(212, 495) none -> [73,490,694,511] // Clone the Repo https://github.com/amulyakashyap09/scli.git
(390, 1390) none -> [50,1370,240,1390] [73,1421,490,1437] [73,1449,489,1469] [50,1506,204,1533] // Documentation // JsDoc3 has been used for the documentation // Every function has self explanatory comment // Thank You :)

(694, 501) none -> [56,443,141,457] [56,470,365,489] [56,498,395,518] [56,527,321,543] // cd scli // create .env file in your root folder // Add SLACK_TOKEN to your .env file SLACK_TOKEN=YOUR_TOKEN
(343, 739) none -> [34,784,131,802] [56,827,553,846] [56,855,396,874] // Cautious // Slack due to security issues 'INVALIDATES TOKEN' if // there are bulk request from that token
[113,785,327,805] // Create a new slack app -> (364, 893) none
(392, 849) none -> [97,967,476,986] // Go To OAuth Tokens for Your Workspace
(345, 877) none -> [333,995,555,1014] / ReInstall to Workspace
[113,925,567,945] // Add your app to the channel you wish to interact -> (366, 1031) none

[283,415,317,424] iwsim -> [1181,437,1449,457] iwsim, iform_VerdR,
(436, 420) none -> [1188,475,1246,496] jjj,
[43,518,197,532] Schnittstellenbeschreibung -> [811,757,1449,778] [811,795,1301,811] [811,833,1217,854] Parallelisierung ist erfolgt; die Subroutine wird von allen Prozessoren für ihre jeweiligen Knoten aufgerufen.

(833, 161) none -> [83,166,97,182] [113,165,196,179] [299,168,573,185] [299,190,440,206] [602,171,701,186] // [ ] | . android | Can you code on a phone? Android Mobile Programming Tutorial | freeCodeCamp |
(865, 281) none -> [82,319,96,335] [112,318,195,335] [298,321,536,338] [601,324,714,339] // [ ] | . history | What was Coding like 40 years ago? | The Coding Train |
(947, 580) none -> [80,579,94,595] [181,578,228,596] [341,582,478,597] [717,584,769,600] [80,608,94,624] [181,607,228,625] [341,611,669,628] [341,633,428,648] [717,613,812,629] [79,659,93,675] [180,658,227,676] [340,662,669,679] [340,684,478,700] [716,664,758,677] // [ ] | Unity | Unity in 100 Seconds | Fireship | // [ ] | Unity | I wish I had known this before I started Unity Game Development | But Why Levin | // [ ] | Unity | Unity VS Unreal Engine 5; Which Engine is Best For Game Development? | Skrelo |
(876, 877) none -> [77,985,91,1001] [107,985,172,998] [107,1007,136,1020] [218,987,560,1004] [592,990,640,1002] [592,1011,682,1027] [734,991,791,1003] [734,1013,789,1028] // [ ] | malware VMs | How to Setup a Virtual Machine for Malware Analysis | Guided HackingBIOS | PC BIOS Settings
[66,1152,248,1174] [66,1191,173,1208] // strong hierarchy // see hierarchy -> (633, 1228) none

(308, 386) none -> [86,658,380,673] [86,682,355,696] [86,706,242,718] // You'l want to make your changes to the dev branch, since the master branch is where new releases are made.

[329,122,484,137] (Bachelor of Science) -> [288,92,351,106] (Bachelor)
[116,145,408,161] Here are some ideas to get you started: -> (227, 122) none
• • • • •
In the lines above, find the word "scli" and copy every line it occurs in.

(212, 495) none -> [73,490,694,511] // Clone the Repo https://github.com/amulyakashyap09/scli.git
(694, 501) none -> [56,443,141,457] [56,470,365,489] [56,498,395,518] [56,527,321,543] // cd scli // create .env file in your root folder // Add SLACK_TOKEN to your .env file SLACK_TOKEN=YOUR_TOKEN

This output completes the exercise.